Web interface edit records

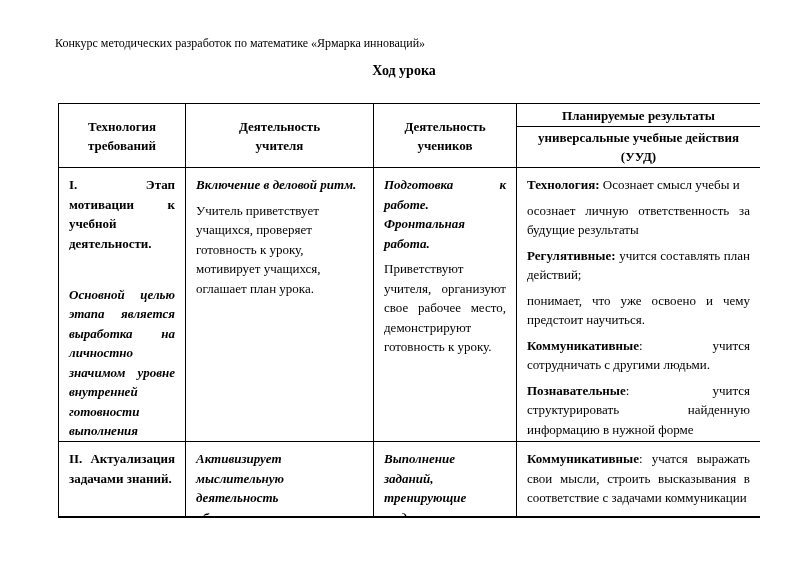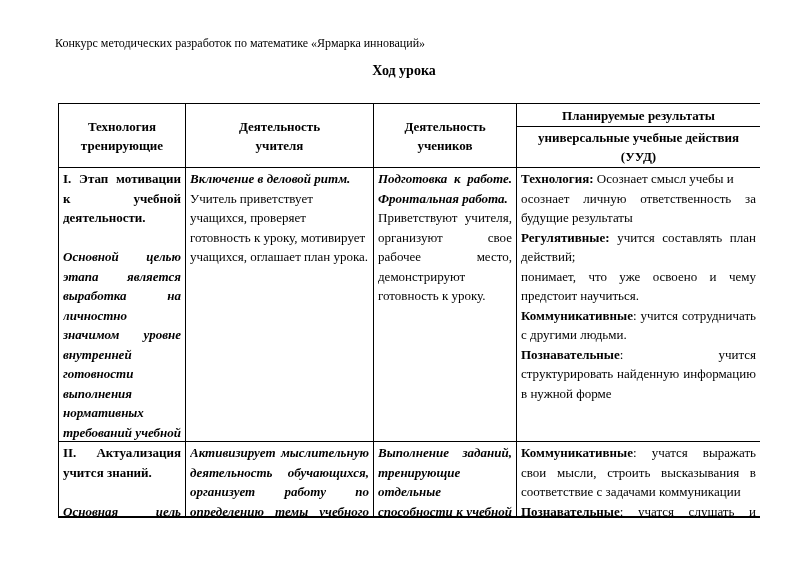--- a/index.html
+++ b/index.html
@@ -89,7 +89,7 @@
       <tr>
         <th rowspan="2">
           <span>Технология</span><br>
-          <span>тренирующие</span>
+          <span>требований</span>
         </th>
         <th rowspan="2">
           <span>Деятельность</span><br>

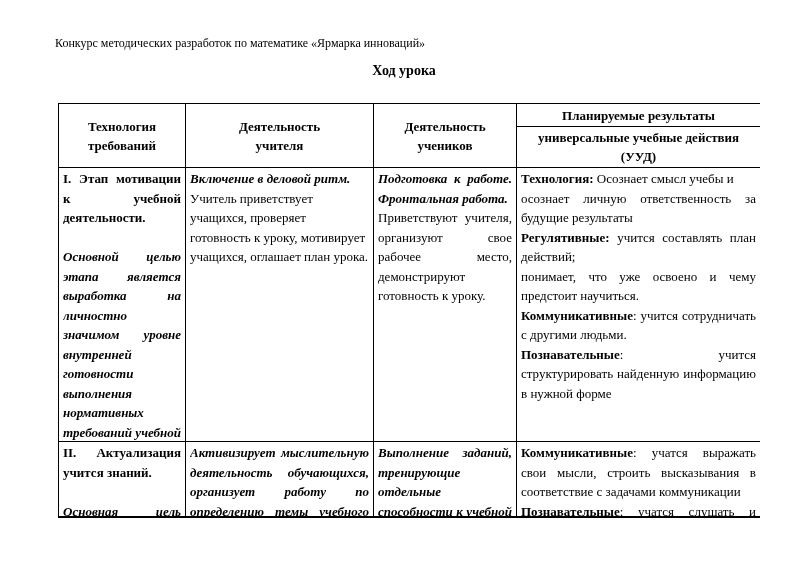--- a/index.html
+++ b/index.html
@@ -65,7 +65,7 @@
   .clip { overflow: hidden; }
   .clip-r1 { height: 272px; }
   .clip-r2 { height: 99px; }
-  .para { margin: 0; }
+  .para { margin: 6px; }
   .bold { font-weight: bold; }
   .italic { font-style: italic; font-weight: bold; }
   .just { text-align: justify; }

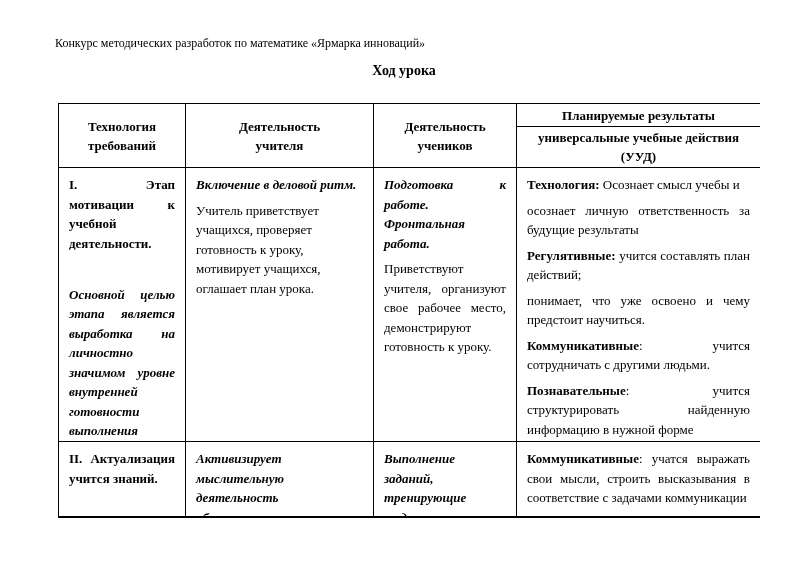--- a/index.html
+++ b/index.html
@@ -140,7 +140,7 @@
         <tr>
           <td>
             <div class="clip clip-r2">
-              <p class="para bold just">II. Актуализация учится знаний.</p>
+              <p class="para bold just">II. Актуализация задачами знаний.</p>
               <p class="para">&nbsp;</p>
               <p class="para bold italic forcejust">Основная цель этапа - актуализация знаний</p>
             </div>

__What to work on__: Lines from the one that contains "Актуализация учится знаний.</p>" through the final line of the entries must be duplicated exactly, and no other lines.

__Output of the exercise__:
-              <p class="para bold just">II. Актуализация учится знаний.</p>
+              <p class="para bold just">II. Актуализация задачами знаний.</p>
               <p class="para">&nbsp;</p>
               <p class="para bold italic forcejust">Основная цель этапа - актуализация знаний</p>
             </div>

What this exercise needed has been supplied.